Problem requirements:
Only the lines below, from the one with "[357,488,441,497] GAPUINO GAP8" through the one with "[406,506,455,515] of GAP8 -> (316, 574) none", are to be written out, exactly.

[Structured diff data]
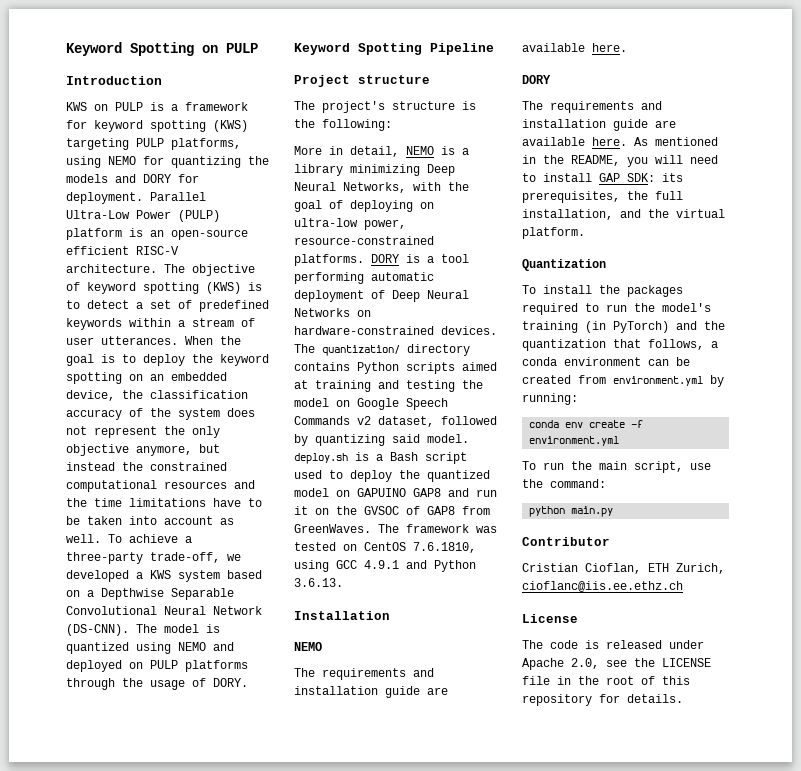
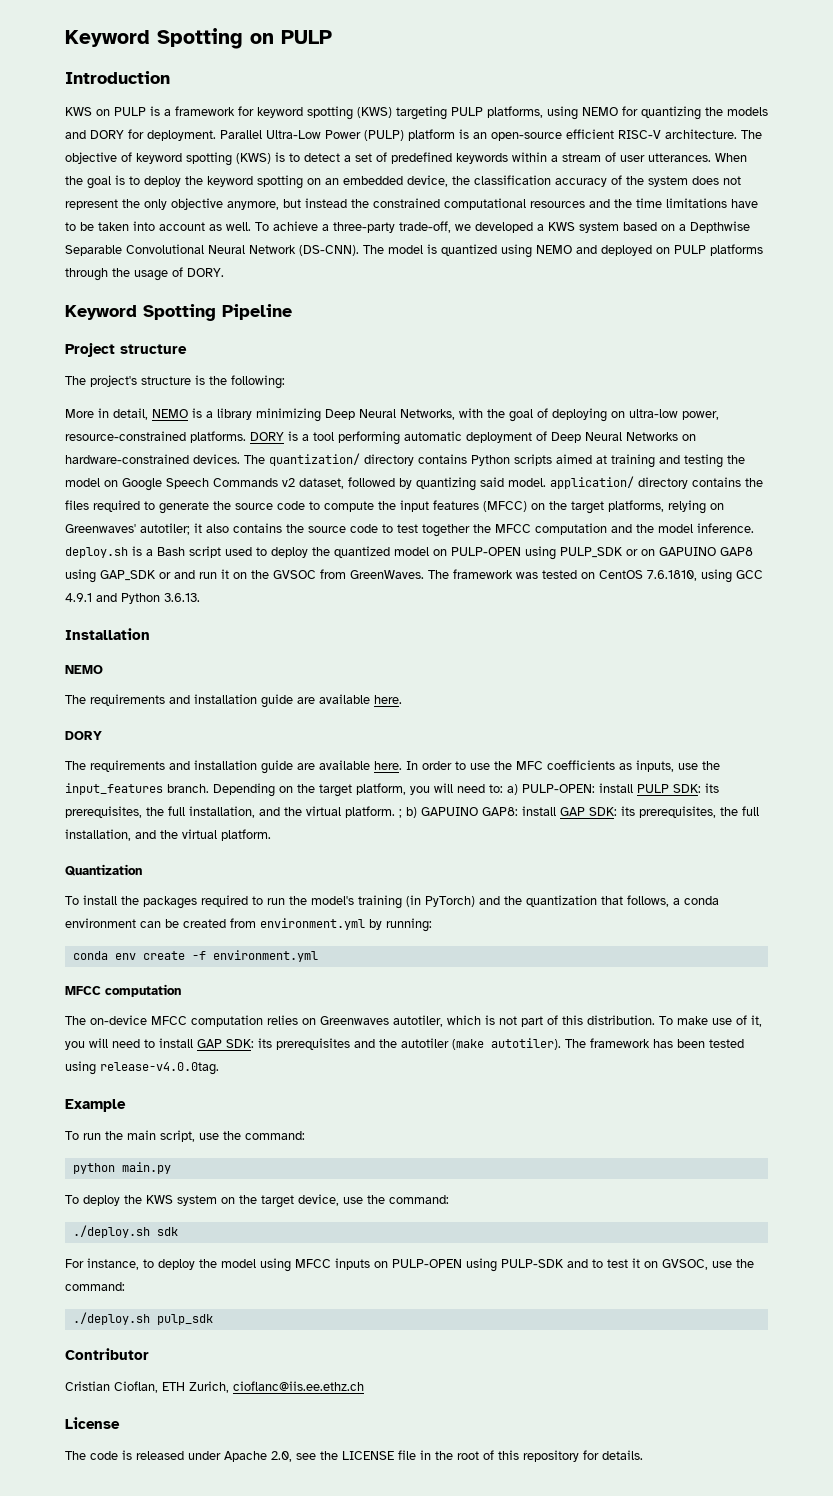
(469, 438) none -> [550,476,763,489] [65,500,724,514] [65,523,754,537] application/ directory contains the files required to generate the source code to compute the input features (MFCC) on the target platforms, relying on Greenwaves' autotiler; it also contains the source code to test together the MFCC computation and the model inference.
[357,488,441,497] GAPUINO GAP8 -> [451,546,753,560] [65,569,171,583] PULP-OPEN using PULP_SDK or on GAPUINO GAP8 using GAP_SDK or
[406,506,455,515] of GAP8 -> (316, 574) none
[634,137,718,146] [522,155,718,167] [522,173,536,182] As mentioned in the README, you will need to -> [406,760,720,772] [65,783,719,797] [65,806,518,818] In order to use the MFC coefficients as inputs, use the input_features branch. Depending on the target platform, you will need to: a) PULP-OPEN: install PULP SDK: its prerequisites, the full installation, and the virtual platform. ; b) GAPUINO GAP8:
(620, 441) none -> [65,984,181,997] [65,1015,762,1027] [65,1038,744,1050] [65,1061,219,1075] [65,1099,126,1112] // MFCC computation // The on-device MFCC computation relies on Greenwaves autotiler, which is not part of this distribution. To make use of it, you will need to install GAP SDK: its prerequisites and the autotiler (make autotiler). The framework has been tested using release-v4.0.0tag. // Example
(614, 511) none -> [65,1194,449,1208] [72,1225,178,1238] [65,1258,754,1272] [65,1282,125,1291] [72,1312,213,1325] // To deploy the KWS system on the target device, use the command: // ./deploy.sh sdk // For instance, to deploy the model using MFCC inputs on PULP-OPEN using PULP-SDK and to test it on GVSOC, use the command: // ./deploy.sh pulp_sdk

Result:
[357,488,441,497] GAPUINO GAP8 -> [451,546,753,560] [65,569,171,583] PULP-OPEN using PULP_SDK or on GAPUINO GAP8 using GAP_SDK or
[406,506,455,515] of GAP8 -> (316, 574) none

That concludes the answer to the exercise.